(Image comparison data)
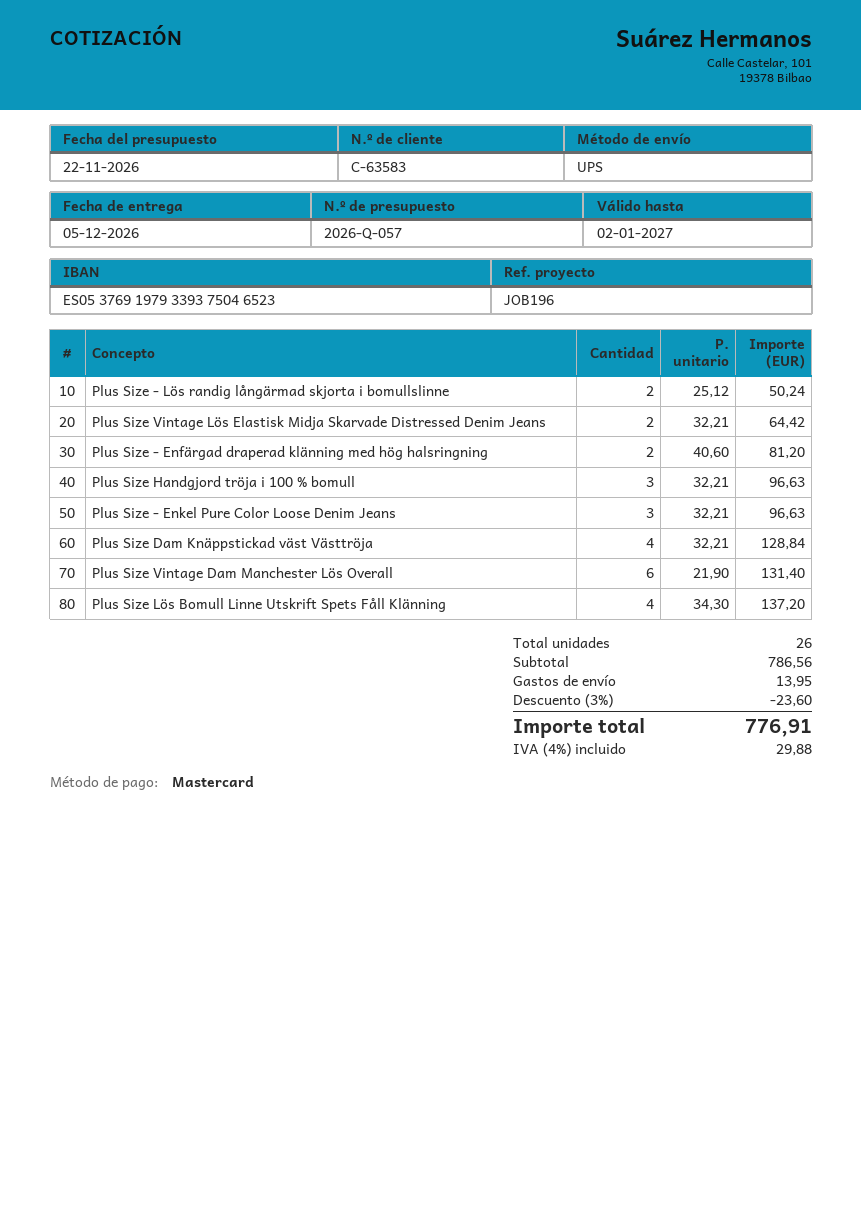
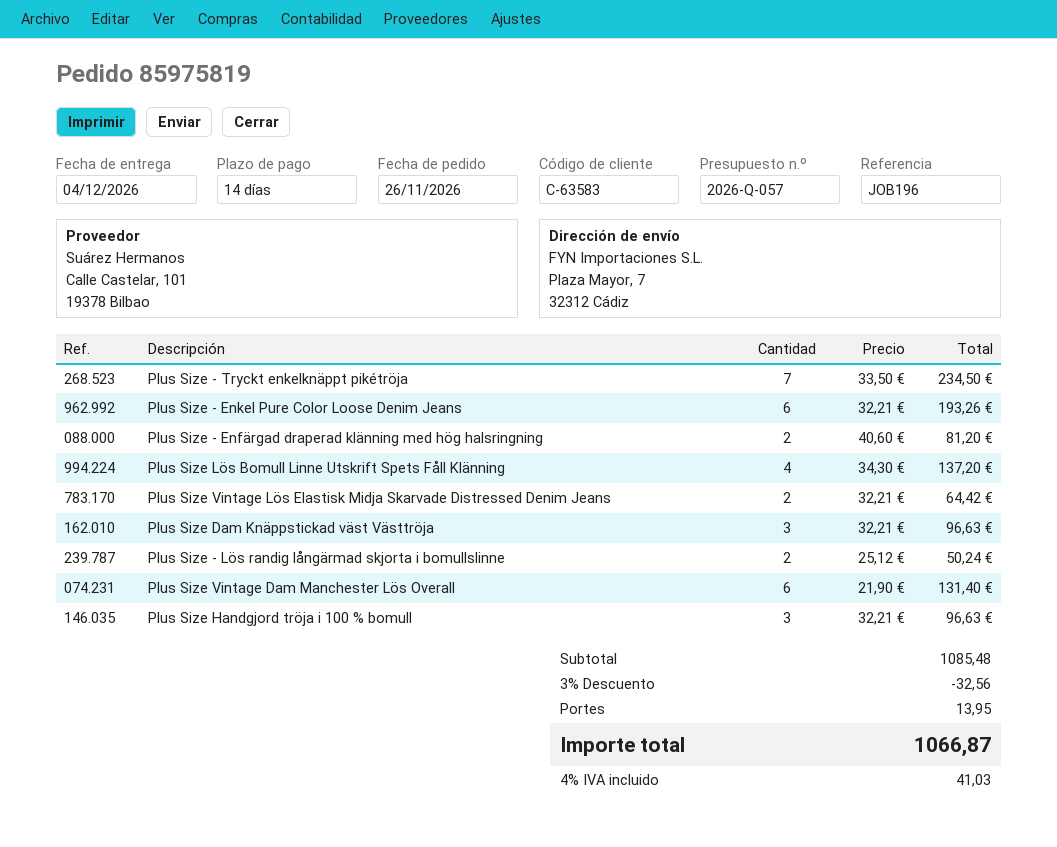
delivery date: 2026-12-05 -> 2026-12-04
Plus Size - Enkel Pure Color Loose Denim Jeans: 3 x 32.21 = 96.63 -> 6 x 32.21 = 193.26
Plus Size Dam Knäppstickad väst Västtröja: 4 x 32.21 = 128.84 -> 3 x 32.21 = 96.63
Plus Size - Tryckt enkelknäppt pikétröja: none -> 7 x 33.50 = 234.50
subtotal: 786.56 -> 1085.48
discount: 3% = 23.60 -> 3% = 32.56
tax: 4% = 29.88 -> 4% = 41.03
total: 776.91 -> 1066.87

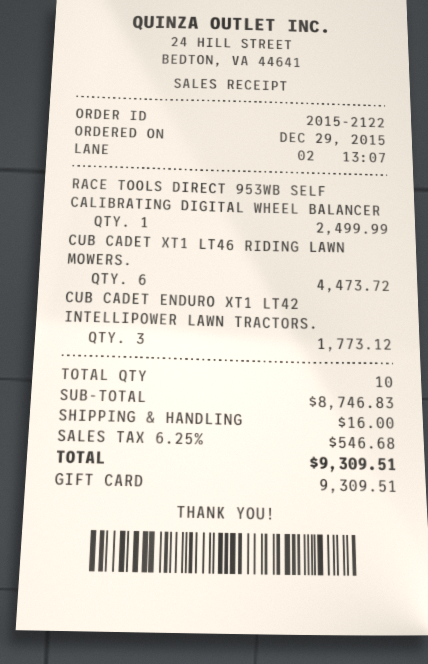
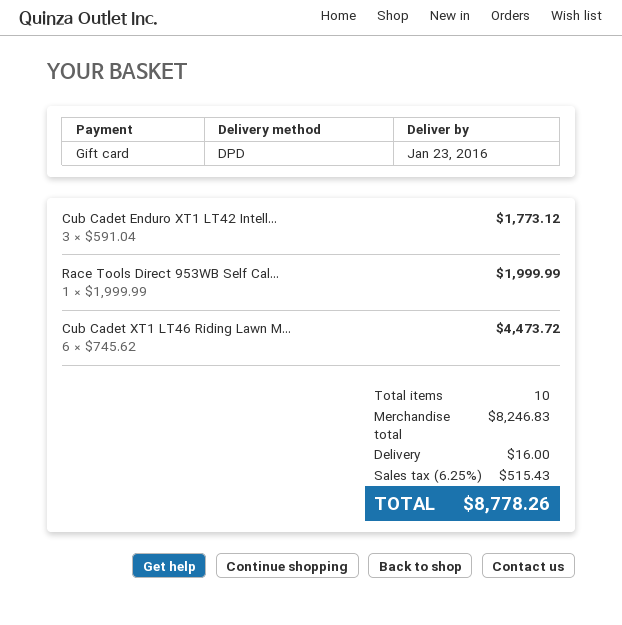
RACE TOOLS DIRECT 953WB SELF CALIBRATING DIGITAL WHEEL BALANCER: 1 for 2499.99 -> 1 for 1999.99
subtotal: 8746.83 -> 8246.83
tax: 6.25% = 546.68 -> 6.25% = 515.43
total: 9309.51 -> 8778.26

Exercise aim —
All lines above that contain the word "subtotal" are to be copied.

Output of the exercise —
subtotal: 786.56 -> 1085.48
subtotal: 8746.83 -> 8246.83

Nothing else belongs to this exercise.